◆ **Exercise requirements**: For the records that follow, please set down exactly the lines between the one holding "[59,552,131,562] [65,594,108,604] [120,594,221,606]" and the one holding "(936, 105) none", inclusive, and only those.

◆ **Supplied material**:
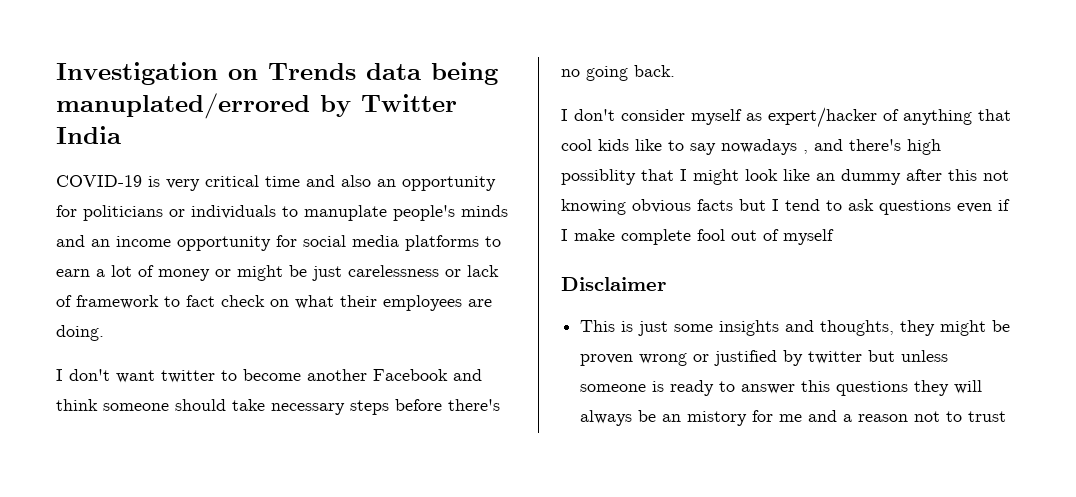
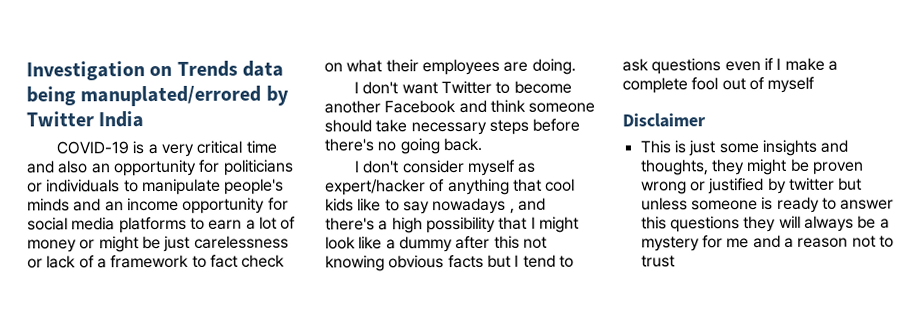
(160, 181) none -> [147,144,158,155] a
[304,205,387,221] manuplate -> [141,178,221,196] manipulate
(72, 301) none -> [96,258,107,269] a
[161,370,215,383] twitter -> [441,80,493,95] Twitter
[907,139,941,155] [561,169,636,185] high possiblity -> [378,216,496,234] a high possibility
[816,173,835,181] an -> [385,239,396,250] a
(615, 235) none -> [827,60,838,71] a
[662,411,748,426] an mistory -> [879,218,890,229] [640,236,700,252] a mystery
...
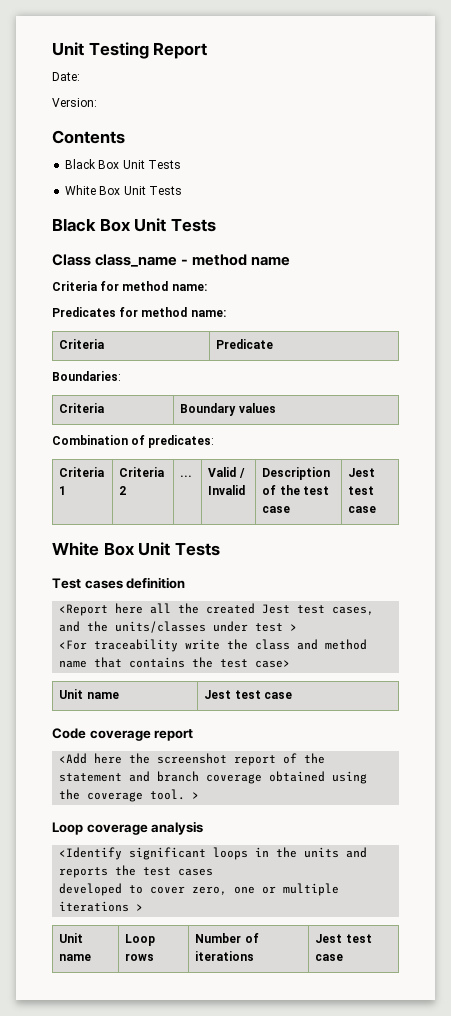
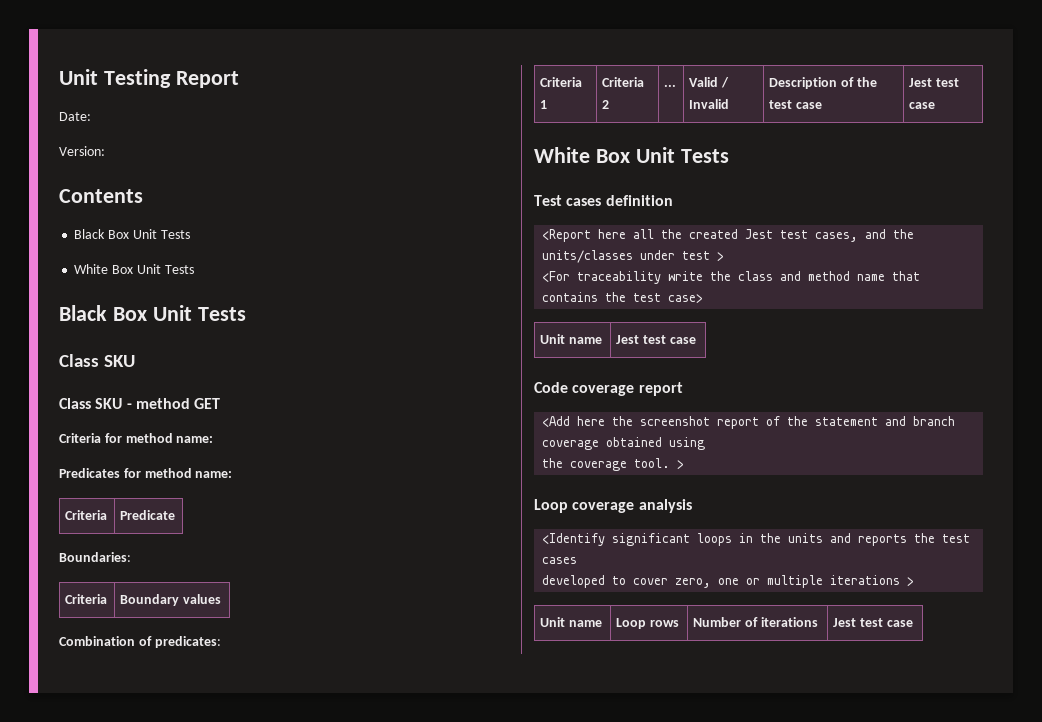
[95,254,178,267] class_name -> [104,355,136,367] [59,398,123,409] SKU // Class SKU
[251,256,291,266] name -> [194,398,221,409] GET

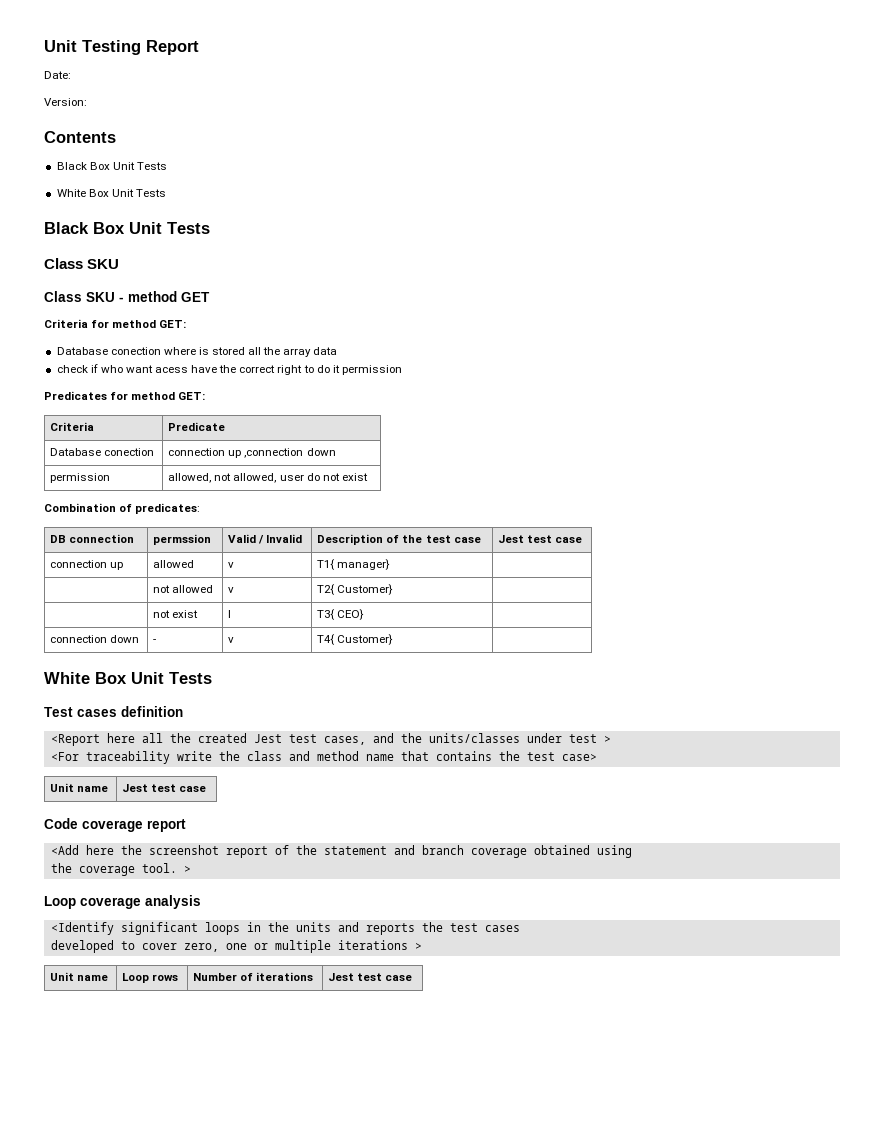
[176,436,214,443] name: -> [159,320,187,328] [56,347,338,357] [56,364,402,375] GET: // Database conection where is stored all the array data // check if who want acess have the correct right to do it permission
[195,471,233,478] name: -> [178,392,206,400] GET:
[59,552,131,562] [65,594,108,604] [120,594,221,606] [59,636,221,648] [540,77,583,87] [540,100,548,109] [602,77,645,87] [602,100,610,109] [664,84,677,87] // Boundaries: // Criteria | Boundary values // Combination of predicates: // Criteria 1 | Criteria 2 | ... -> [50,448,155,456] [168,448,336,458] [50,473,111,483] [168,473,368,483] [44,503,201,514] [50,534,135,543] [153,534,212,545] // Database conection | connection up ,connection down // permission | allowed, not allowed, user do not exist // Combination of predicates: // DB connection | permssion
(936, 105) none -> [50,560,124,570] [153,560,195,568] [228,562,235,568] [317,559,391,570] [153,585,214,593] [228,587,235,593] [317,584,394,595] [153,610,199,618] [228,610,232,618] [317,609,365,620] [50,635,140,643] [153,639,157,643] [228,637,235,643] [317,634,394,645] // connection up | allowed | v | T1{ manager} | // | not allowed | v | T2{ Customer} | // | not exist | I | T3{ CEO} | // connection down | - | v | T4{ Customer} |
==
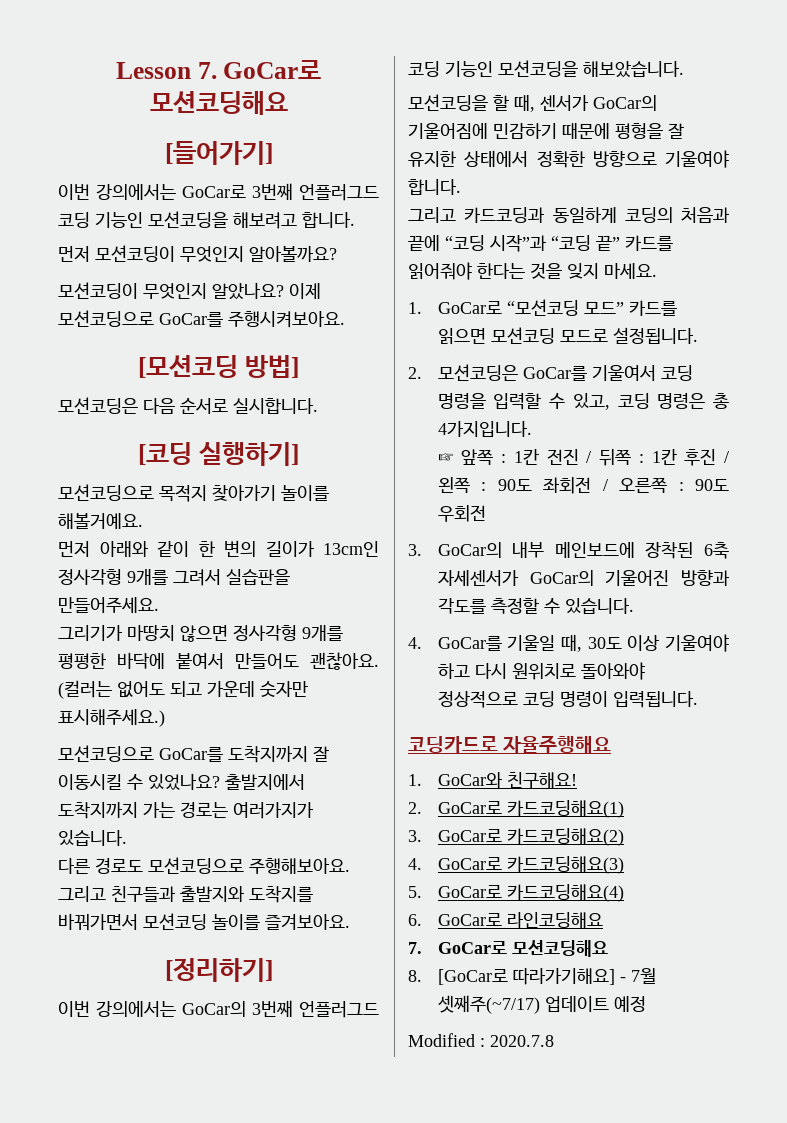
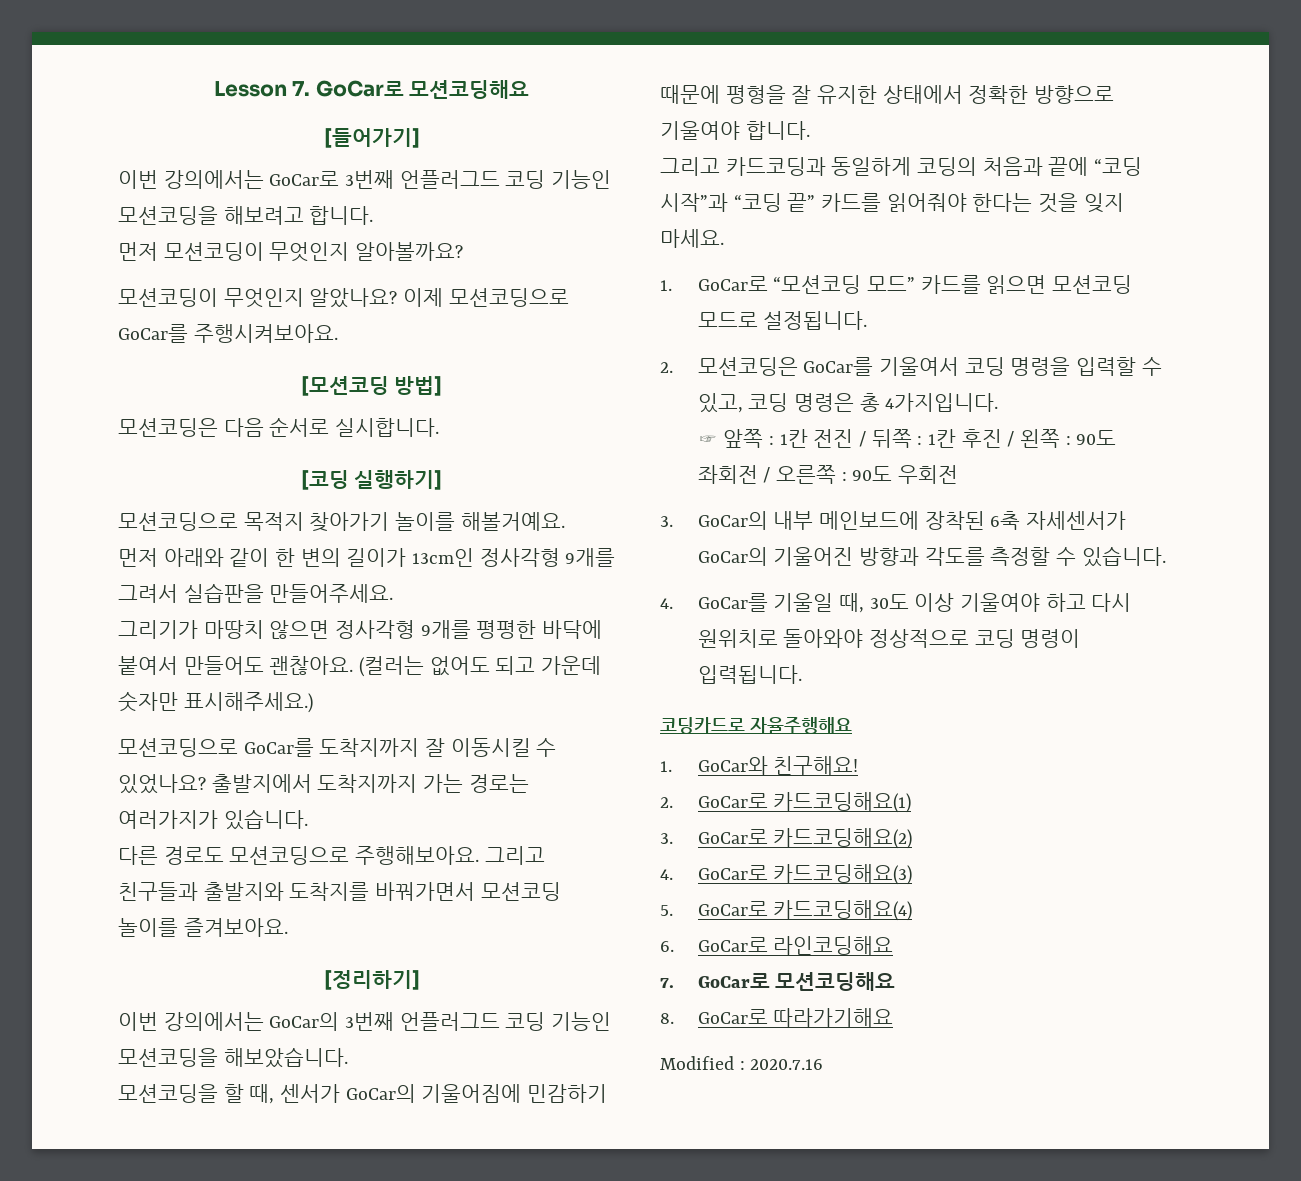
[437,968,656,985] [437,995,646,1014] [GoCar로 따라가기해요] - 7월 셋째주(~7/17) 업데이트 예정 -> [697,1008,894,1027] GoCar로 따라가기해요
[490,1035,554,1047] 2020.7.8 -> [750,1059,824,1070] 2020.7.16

◆ **Solved exercise**:
[59,552,131,562] [65,594,108,604] [120,594,221,606] [59,636,221,648] [540,77,583,87] [540,100,548,109] [602,77,645,87] [602,100,610,109] [664,84,677,87] // Boundaries: // Criteria | Boundary values // Combination of predicates: // Criteria 1 | Criteria 2 | ... -> [50,448,155,456] [168,448,336,458] [50,473,111,483] [168,473,368,483] [44,503,201,514] [50,534,135,543] [153,534,212,545] // Database conection | connection up ,connection down // permission | allowed, not allowed, user do not exist // Combination of predicates: // DB connection | permssion
(936, 105) none -> [50,560,124,570] [153,560,195,568] [228,562,235,568] [317,559,391,570] [153,585,214,593] [228,587,235,593] [317,584,394,595] [153,610,199,618] [228,610,232,618] [317,609,365,620] [50,635,140,643] [153,639,157,643] [228,637,235,643] [317,634,394,645] // connection up | allowed | v | T1{ manager} | // | not allowed | v | T2{ Customer} | // | not exist | I | T3{ CEO} | // connection down | - | v | T4{ Customer} |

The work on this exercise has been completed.